Depuis plus de 30 ans, la mercerie du Locle est un concentré de pépites à découvrir ! Discrète, l’enseigne se situe à l’angle de la rue Marie-Anne-Calame. Elle est surtout une aventure humaine au service des autres.

L’histoire débute en 1992, dans un contexte économique marqué par les difficultés des années 1990. Francine Messerli vient alors de perdre son emploi. À ses côtés, Christine, 20 ans, est titulaire d’un diplôme de couturière. En réalité, pour elles, les planètes sont parfaitement alignées. Elles ouvrent une mercerie à la Grand-Rue avant de s’installer, six ans plus tard, au numéro 15 de Marie-Anne-Calame.

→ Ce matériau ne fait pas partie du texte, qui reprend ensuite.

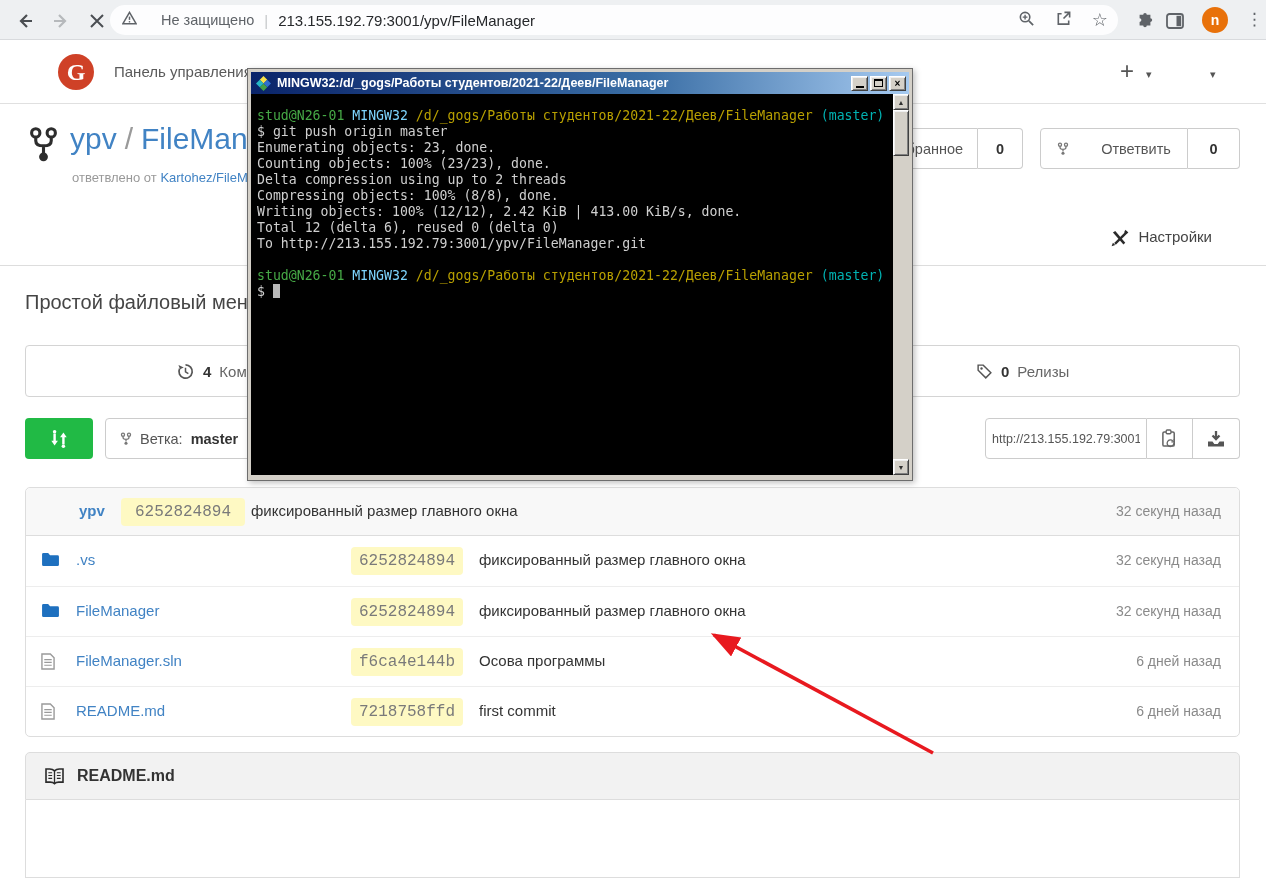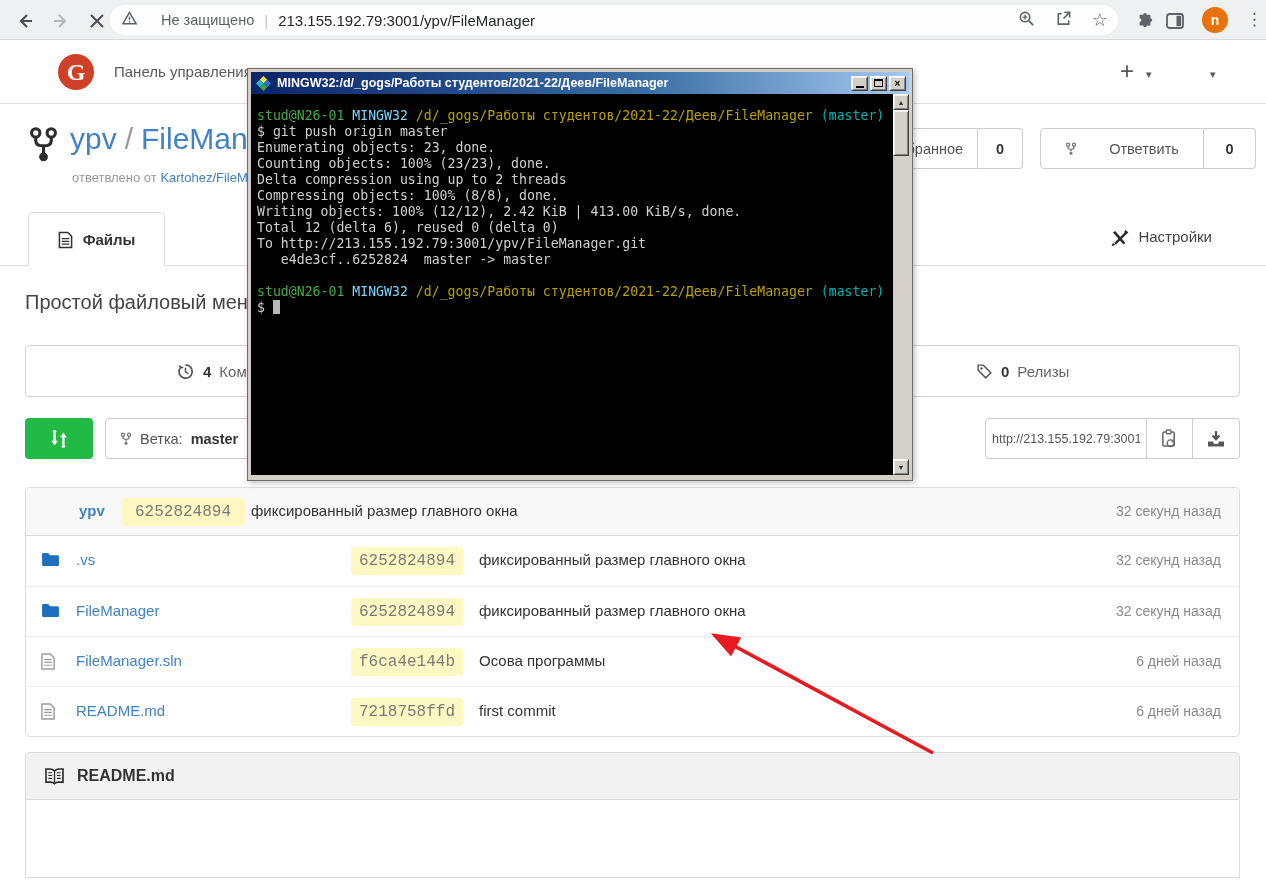"Ответвить" .grp-fork .bg-label { width: 164px -> 148px }
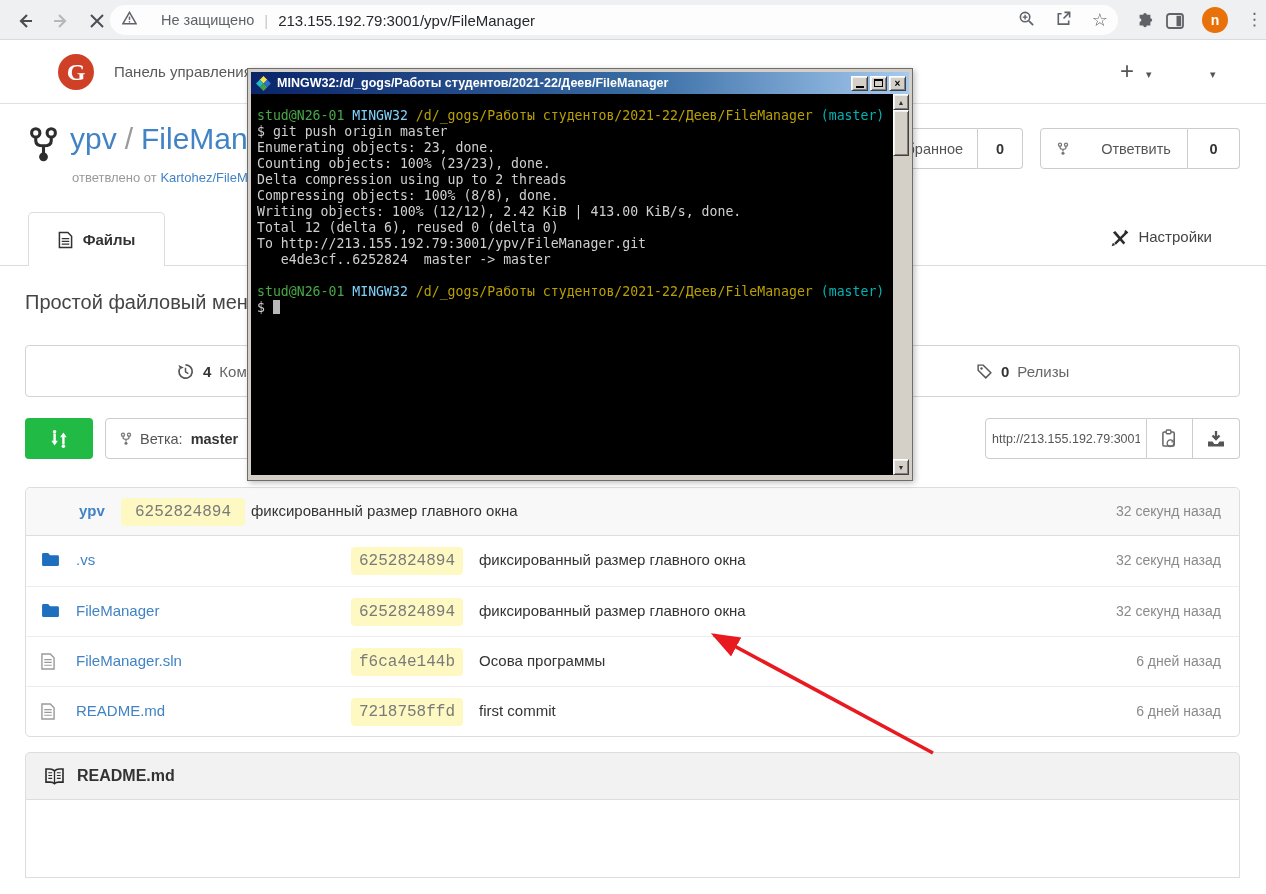"Файлы" div.tab-files { html: <div> <svg> <path></path> <path></path> </svg> <span>Файлы</span> </div> -> none }
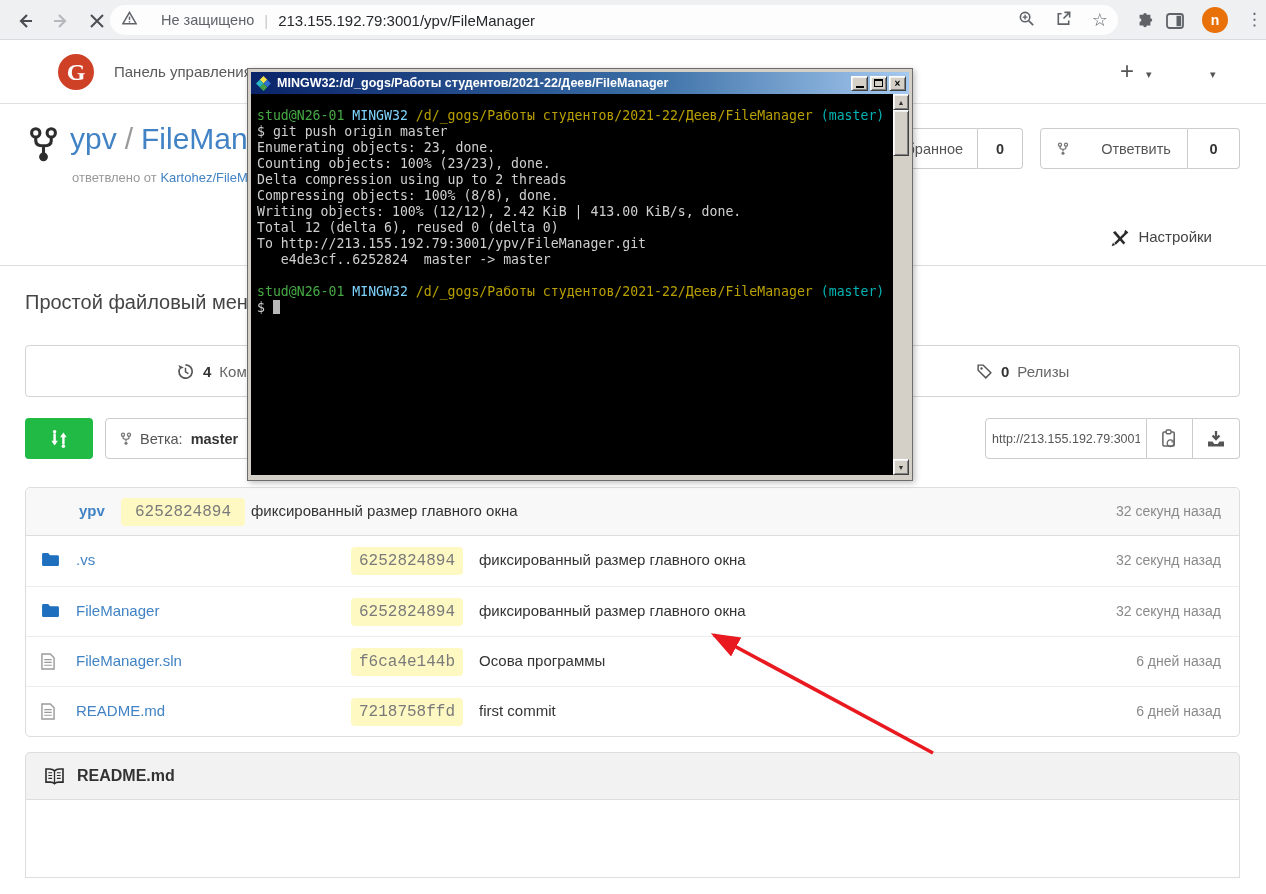"e4de3cf..6252824 master -> master" div.term-line { html: <div> e4de3cf..6252824 master -&gt; master</div> -> none }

« C’est bon pour notre santé ! »
Passé la porte, le client ne peut qu’être subjugué par les étalages soigneusement organisés. D’ailleurs, inutile de leur demander combien d’articles s’y trouvent : Christine avoue ne pas le savoir. Une chose est sûre, il y en a des dizaines de milliers ! Plus de 1300 sortes de boutons, rubans, pelotes de laine, tissus, accessoires de couture et de tricot côtoient un vaste choix de bikinis ou de tankinis. « Le tricot ou le crochet reviennent à la mode. » Et ce n’est pas que bénéfique pour les affaires. « C’est bon pour notre santé ! Ces activités réduisent le stress et améliorent la concentration. » Au fil des années, la mercerie s’est forgé une solide réputation grâce à la qualité de ses conseils.

Humaine, à l’écoute, compréhensive et réconfortante
Elle est une référence en matière d’habillement et de lingerie féminine spécifique, notamment pour l’allaitement, la rétention d’eau ou les suites d’un cancer du sein. En Suisse, 6500 nouveaux cas de cette maladie sont diagnostiqués chaque année, et un dépistage précoce reste déterminant. Les produits médicaux sont, pour la plupart, pris en charge par la LAMal ou l’assurance-invalidité. « Nous offrons aussi des retouches sur mesure. » Et surtout, de l’écoute, du réconfort, et parfois même un peu de patience financière : « Il nous arrive de faire crédit, le temps que les indemnités arrivent. » À la mercerie du Locle, on vient pour un bouton, on repart souvent avec un morceau de « trésor », de la chaleur humaine… Et parfois l’envie de ressortir ses aiguilles à tricoter.